Exactly reproduce the entries, dropping any pictures from your copy.

**Front-end code change data:**

::::::::

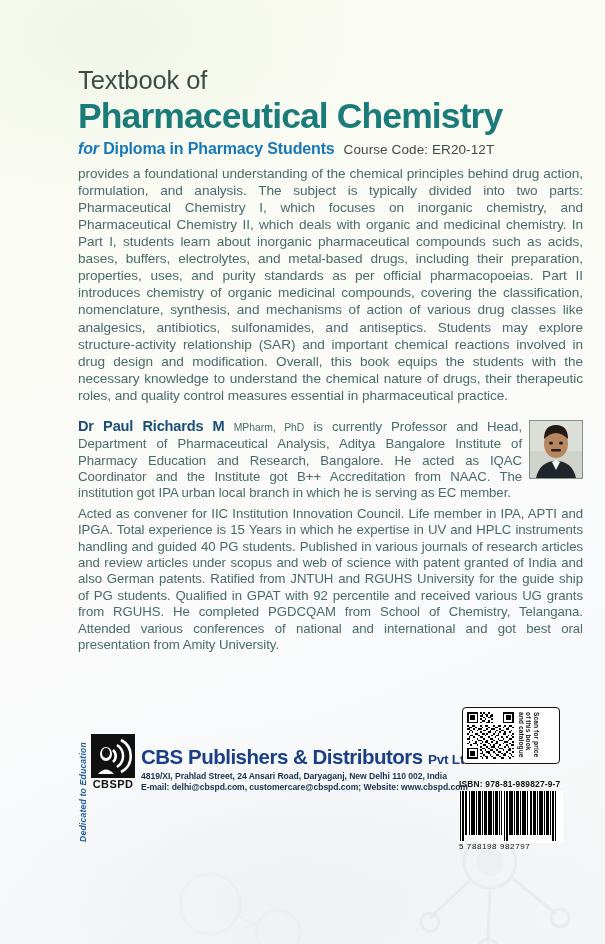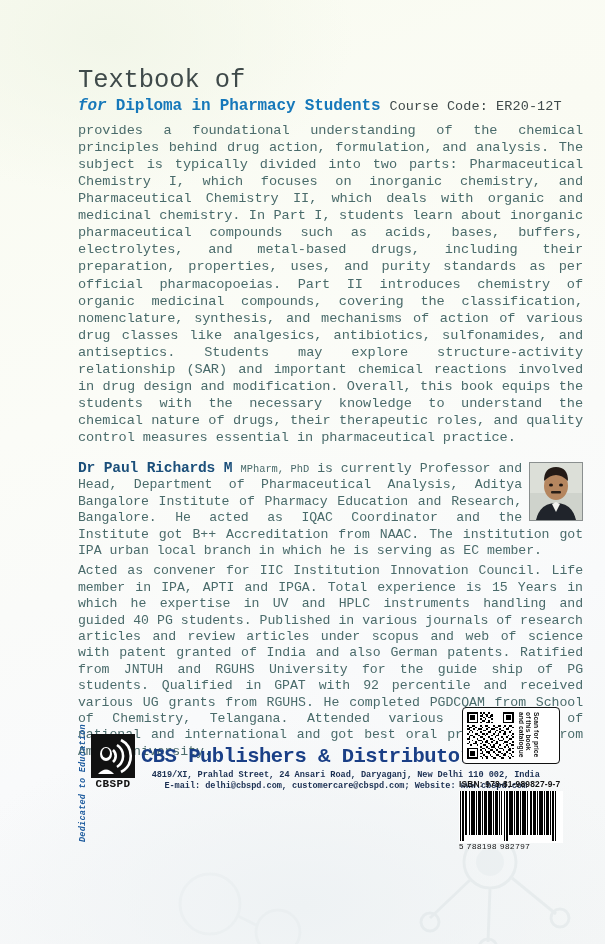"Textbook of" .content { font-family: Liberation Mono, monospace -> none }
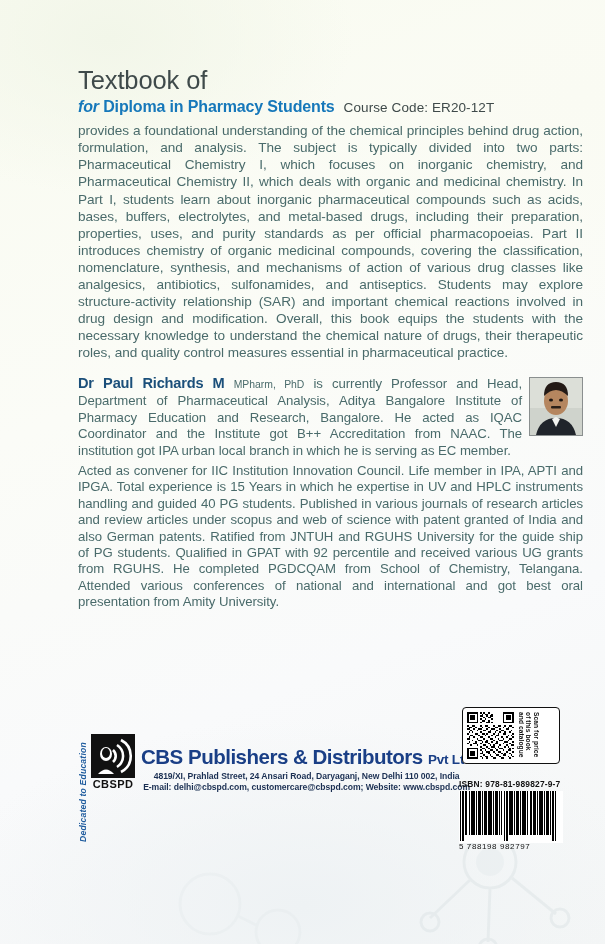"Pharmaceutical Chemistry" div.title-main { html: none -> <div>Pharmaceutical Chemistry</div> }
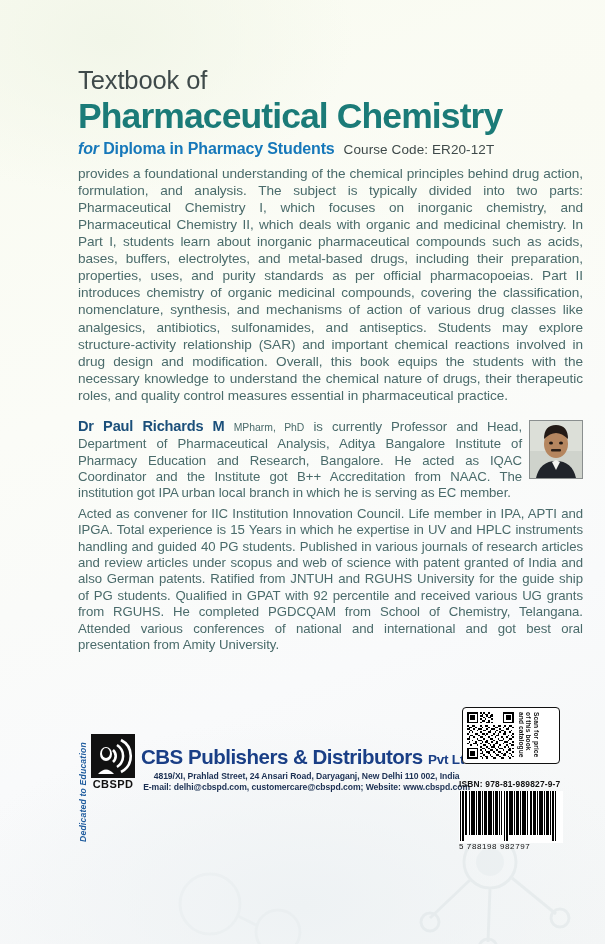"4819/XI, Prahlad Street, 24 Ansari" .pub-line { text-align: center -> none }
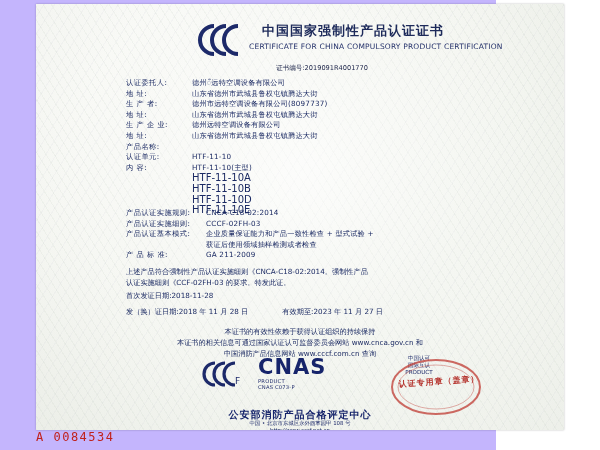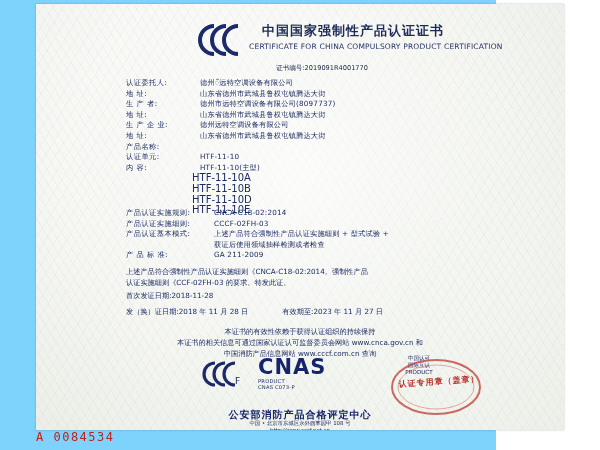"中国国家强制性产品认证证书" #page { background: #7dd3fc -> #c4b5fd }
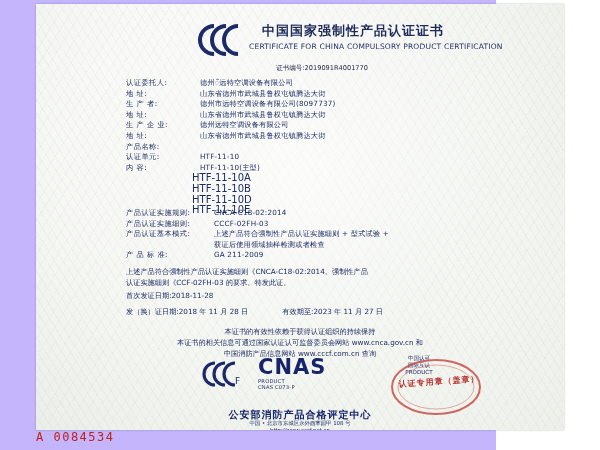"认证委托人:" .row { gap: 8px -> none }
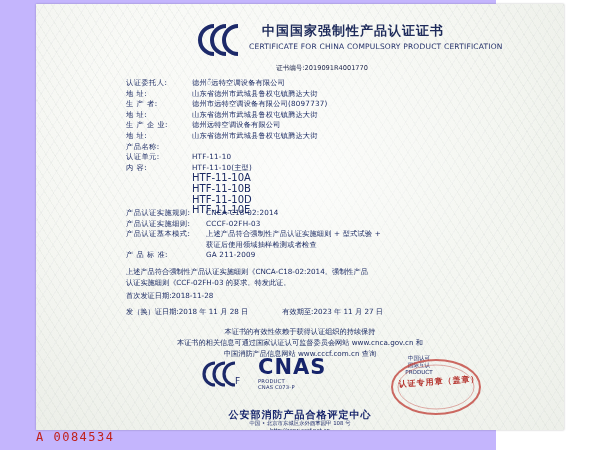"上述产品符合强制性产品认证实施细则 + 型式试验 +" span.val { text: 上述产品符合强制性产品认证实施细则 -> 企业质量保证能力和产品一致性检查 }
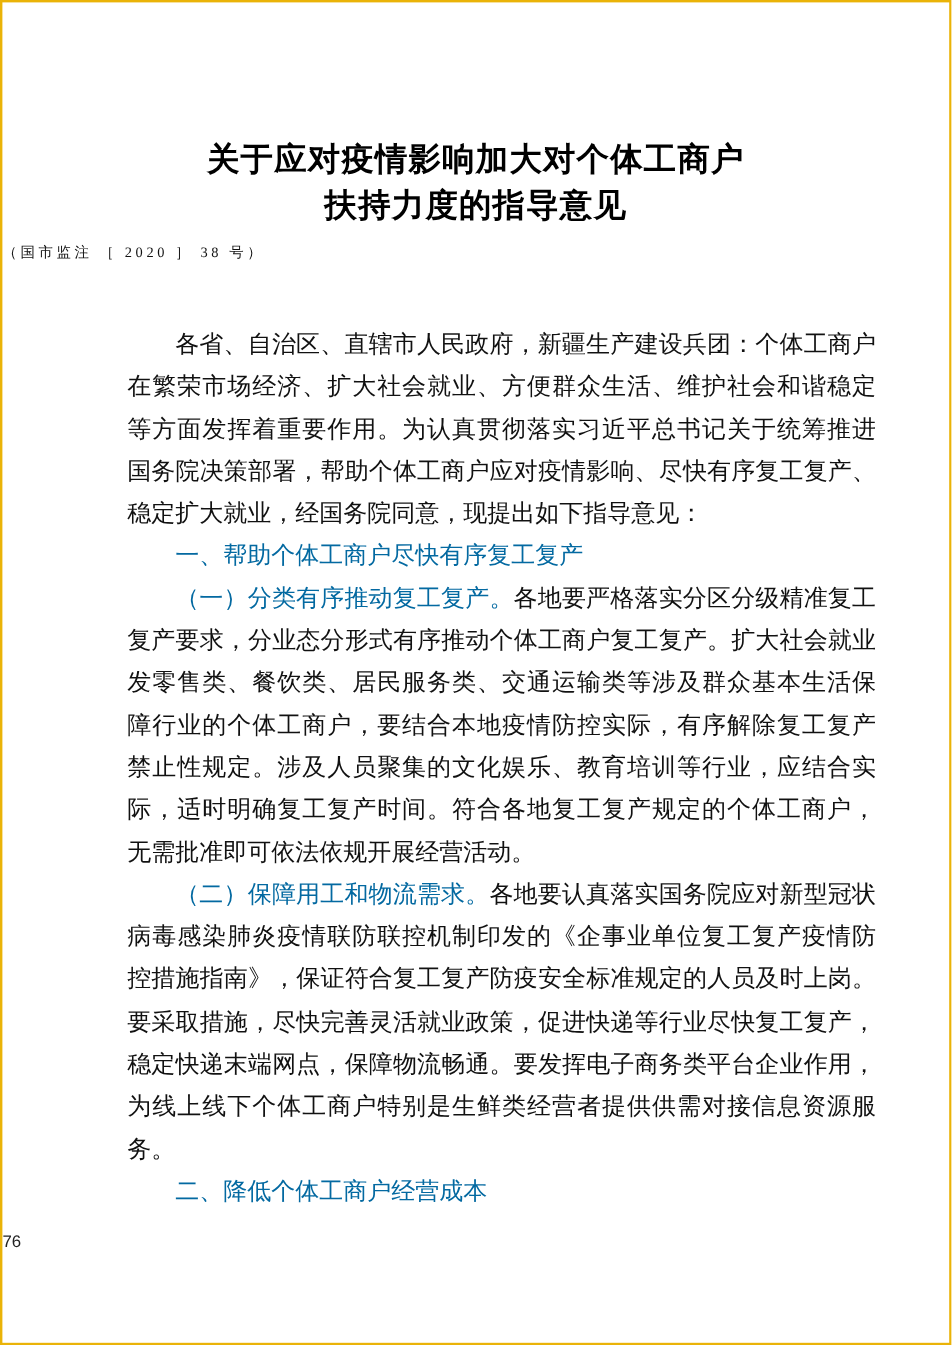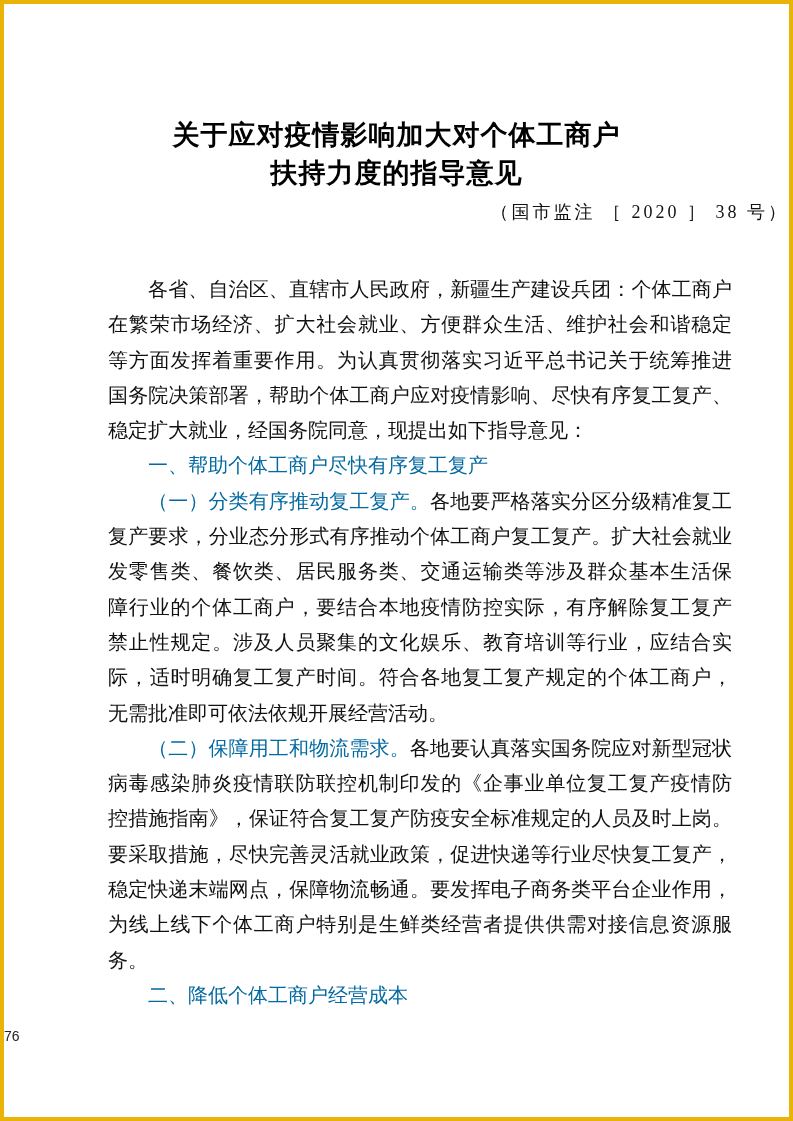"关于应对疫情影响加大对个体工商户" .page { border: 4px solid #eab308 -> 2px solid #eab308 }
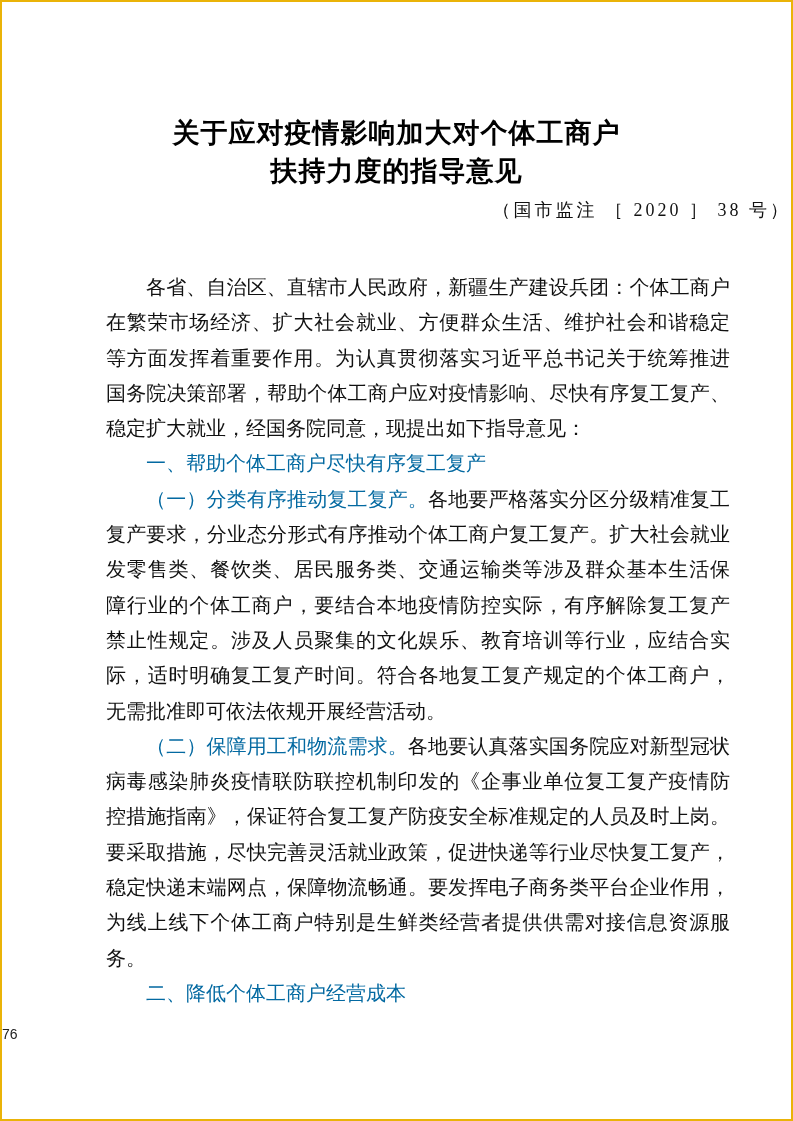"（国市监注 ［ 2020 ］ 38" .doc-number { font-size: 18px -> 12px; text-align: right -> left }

::::::::

**Answer box:**
"Textbook of" .content { font-family: Liberation Mono, monospace -> none }
"Pharmaceutical Chemistry" div.title-main { html: none -> <div>Pharmaceutical Chemistry</div> }
"4819/XI, Prahlad Street, 24 Ansari" .pub-line { text-align: center -> none }
"中国国家强制性产品认证证书" #page { background: #7dd3fc -> #c4b5fd }
"认证委托人:" .row { gap: 8px -> none }
"上述产品符合强制性产品认证实施细则 + 型式试验 +" span.val { text: 上述产品符合强制性产品认证实施细则 -> 企业质量保证能力和产品一致性检查 }
"关于应对疫情影响加大对个体工商户" .page { border: 4px solid #eab308 -> 2px solid #eab308 }
"（国市监注 ［ 2020 ］ 38" .doc-number { font-size: 18px -> 12px; text-align: right -> left }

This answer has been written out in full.